§ **GIVEN DATA**
+===+

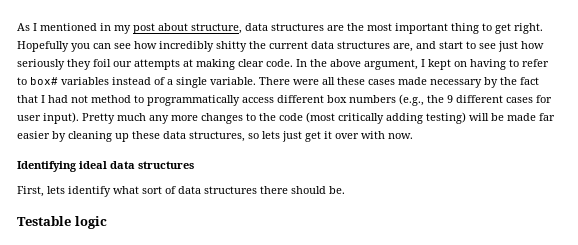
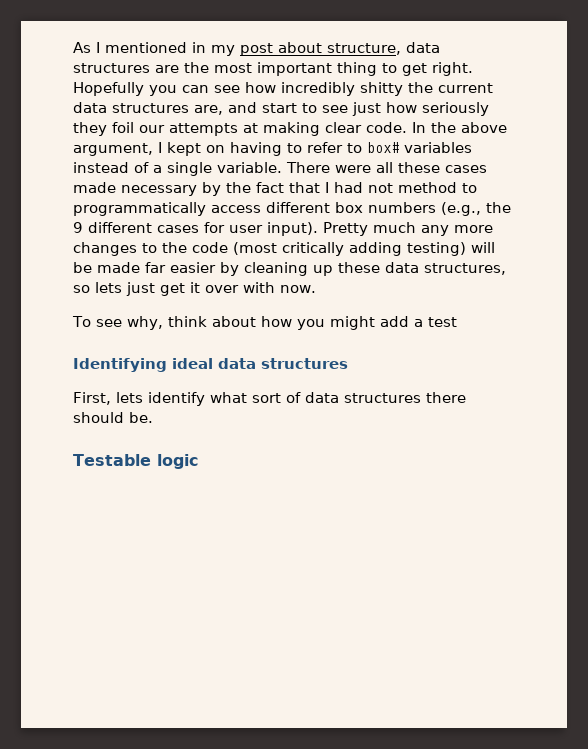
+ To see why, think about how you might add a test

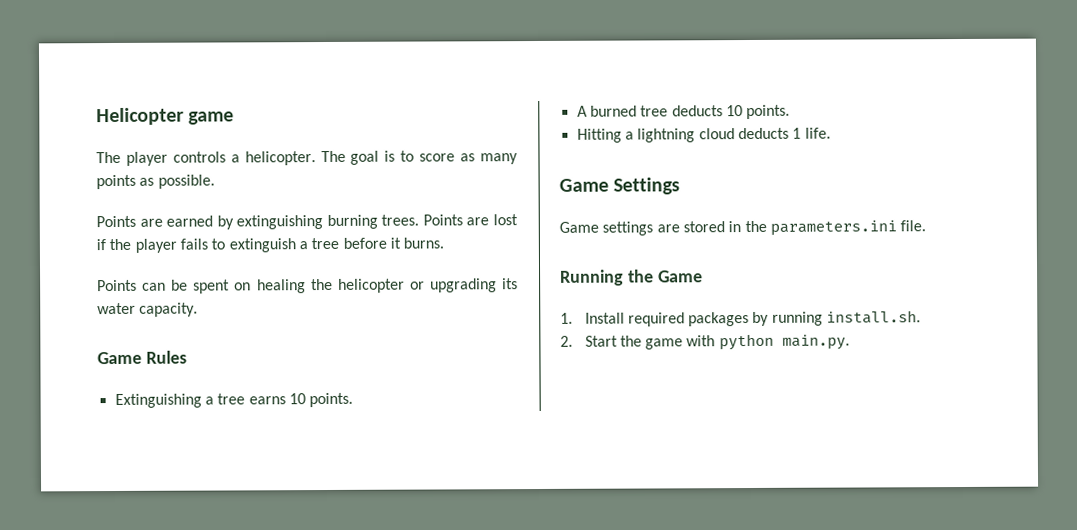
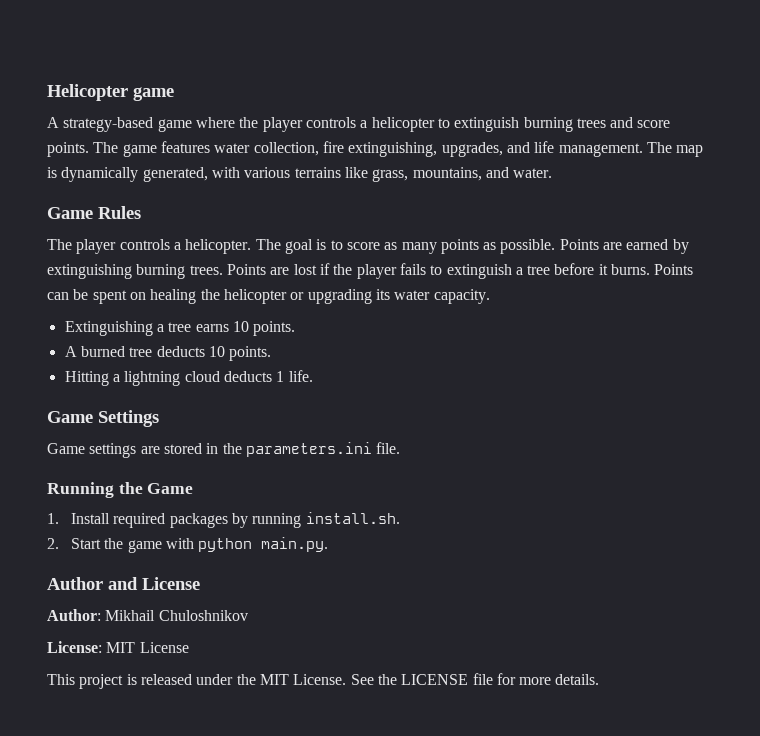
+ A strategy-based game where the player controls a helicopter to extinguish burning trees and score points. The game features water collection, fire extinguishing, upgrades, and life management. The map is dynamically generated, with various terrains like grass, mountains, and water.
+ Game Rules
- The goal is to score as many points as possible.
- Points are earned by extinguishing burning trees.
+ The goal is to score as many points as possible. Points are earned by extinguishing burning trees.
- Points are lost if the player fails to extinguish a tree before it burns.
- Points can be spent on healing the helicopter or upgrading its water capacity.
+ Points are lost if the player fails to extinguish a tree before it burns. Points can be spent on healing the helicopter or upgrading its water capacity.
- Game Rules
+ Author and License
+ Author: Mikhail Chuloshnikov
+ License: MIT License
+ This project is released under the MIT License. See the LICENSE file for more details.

+===+

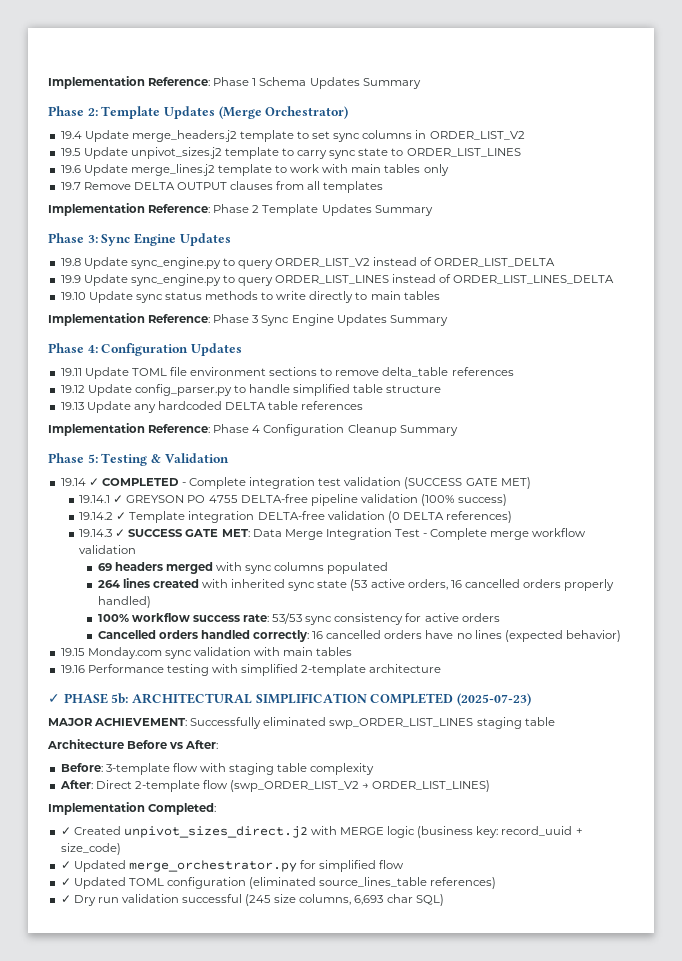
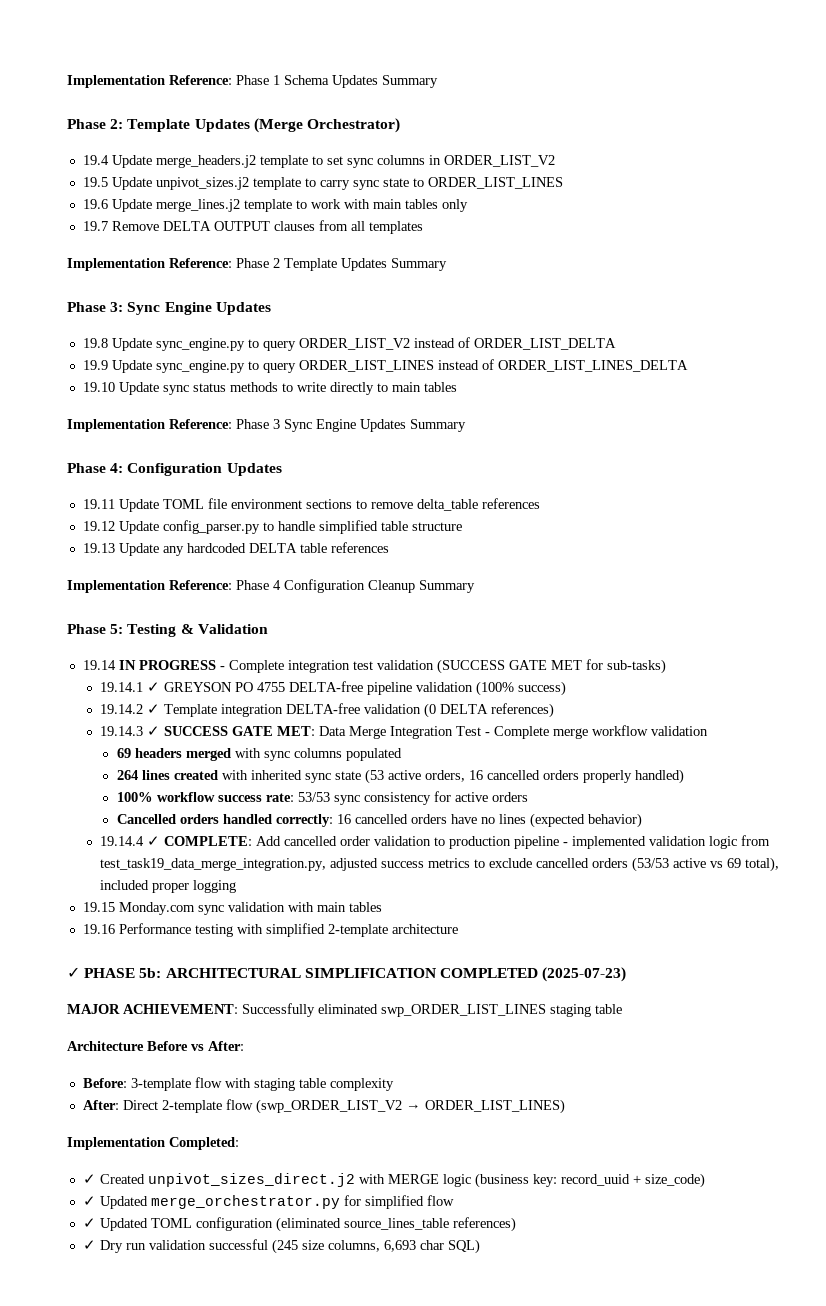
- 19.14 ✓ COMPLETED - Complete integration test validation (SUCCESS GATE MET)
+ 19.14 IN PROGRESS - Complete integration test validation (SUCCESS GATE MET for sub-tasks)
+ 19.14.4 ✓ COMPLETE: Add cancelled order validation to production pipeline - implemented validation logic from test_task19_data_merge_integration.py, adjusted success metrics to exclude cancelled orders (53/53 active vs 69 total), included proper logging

+===+

§ **TASK DESCRIPTION**
From the line holding "- Game Rules" to the line holding "for more details.", inclusive, restate each line above exactly as written.

§ **TASK SOLUTION**
- Game Rules
+ Author and License
+ Author: Mikhail Chuloshnikov
+ License: MIT License
+ This project is released under the MIT License. See the LICENSE file for more details.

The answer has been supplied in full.